Therefore, when the overall motion constant f1, the local motion constant f2, the local average pixel horizontal constant f3, the local color constant f4, and the local edge constant f5 are large, the compensation gain determining unit 530 can adjust and increase the region AR1 that is largely degraded. The minimum value of the final compensation data Cdata' of the pixel and the maximum compensation data Cdata' of the pixel included in the region AR2 where the deterioration occurs.

Comparing the luminances before and after the compensation of the respective regions, the luminance of the pixels included in the region AR1 where the deterioration occurs before the compensation is performed is sharply increased and decreased at the boundary between the region AR1 where the degradation occurs and the first adjacent degradation region AR2-1. small. On the other hand, after the compensation is performed, the luminance of the pixel included in the deteriorated region AR1 may gradually decrease at the boundary between the region AR1 where the deterioration occurs and the first adjacent degradation region AR2-1. At the same time, even in the region AR1 where deterioration occurs, when moving toward the center pixel CP, the size of the compensation material is reduced, instead of being compensated for a uniform size as in the conventional method.

Further, when moving from the edge pixel of the region AR1 where the deterioration occurs to the edge pixels of the first adjacent degradation region AR2-1, the luminance of the pixel included in the deteriorated region AR2 gradually rises to the maximum after the compensation The value of the pixel included in the deteriorated region AR2 gradually decreases when moving from the edge pixel of the first adjacent degradation region AR2-1 to the edge pixel of the second adjacent degradation region AR2-2.

Therefore, when the compensation is performed, the edge of the region AR1 where the deterioration occurs is blurred before being compensated, and thus it is difficult for the user to perceive that the region AR1 where the deterioration occurs belongs to the deterioration of the actual panel. Moreover, compared with the prior art, the size of the compensation material in the region AR1 where the deterioration occurs is small, which in turn contributes to delaying the deterioration rate of the region AR1 where the deterioration occurs.

Meanwhile, when the degradation data Ddata of the pixel included in the degraded region AR1 is greater than or equal to the preset compensation reference value, the compensation gain determination unit 530 of another embodiment of the present invention may include the region AR1 in which the degradation occurs. The first compensation gain G1 of the pixel is determined to be zero.

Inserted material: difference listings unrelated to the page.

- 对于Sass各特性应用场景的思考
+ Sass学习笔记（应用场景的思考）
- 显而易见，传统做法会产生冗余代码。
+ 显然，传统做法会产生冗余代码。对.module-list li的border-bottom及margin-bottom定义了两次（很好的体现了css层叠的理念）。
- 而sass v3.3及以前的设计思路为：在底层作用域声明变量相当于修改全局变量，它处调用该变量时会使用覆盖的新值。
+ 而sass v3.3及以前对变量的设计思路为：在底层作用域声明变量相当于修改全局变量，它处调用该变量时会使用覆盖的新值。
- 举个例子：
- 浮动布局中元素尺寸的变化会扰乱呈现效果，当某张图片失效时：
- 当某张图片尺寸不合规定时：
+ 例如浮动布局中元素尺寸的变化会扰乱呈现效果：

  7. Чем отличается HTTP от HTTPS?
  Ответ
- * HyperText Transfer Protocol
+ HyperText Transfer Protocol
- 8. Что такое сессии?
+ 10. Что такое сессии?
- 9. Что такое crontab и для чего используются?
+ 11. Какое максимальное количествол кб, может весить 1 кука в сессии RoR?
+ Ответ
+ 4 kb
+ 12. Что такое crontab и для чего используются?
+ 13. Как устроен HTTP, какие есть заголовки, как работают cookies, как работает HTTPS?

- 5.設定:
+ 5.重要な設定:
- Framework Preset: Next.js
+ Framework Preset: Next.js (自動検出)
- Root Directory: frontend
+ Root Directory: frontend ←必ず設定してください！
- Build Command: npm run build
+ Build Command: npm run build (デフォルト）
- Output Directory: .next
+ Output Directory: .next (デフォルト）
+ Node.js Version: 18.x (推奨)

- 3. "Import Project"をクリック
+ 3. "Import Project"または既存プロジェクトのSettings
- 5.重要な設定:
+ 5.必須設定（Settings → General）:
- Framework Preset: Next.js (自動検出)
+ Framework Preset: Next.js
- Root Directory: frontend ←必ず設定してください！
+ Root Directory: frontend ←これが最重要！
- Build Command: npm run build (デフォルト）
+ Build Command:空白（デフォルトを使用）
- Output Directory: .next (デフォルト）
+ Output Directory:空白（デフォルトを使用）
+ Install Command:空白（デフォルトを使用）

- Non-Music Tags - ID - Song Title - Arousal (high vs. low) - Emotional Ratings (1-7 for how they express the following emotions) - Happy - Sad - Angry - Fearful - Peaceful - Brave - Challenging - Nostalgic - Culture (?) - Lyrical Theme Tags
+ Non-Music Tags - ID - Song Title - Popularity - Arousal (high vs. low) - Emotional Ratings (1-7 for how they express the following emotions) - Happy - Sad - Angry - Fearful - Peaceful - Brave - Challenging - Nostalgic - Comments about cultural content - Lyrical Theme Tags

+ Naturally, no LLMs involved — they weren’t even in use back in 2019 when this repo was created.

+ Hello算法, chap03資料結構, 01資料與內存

In other words, according to another embodiment of the present invention, when the deterioration degree of the pixel included in the region AR1 where the deterioration occurs is smaller than the deterioration degree according to the preset compensation reference value, only the region AR2 in which the deterioration occurs is compensated, and not The region AR1 where the deterioration occurs is compensated.

In the field to which the present invention pertains, even if the deterioration degree of the pixel included in the region AR1 where the deterioration occurs is smaller than the deterioration degree according to the preset compensation reference value, the region AR1 in which the deterioration occurs is compensated, and the deteriorated region AR1 occurs. It will be perceived by the user as a degraded area of the panel. However, in the present invention, since the compensation for the region AR2 in which deterioration has not been performed, which has not been performed in the prior art, is performed, even when the region AR1 in which deterioration has occurred is not compensated, it is difficult for the user to regard the region AR1 in which deterioration has occurred as Degraded area of the panel.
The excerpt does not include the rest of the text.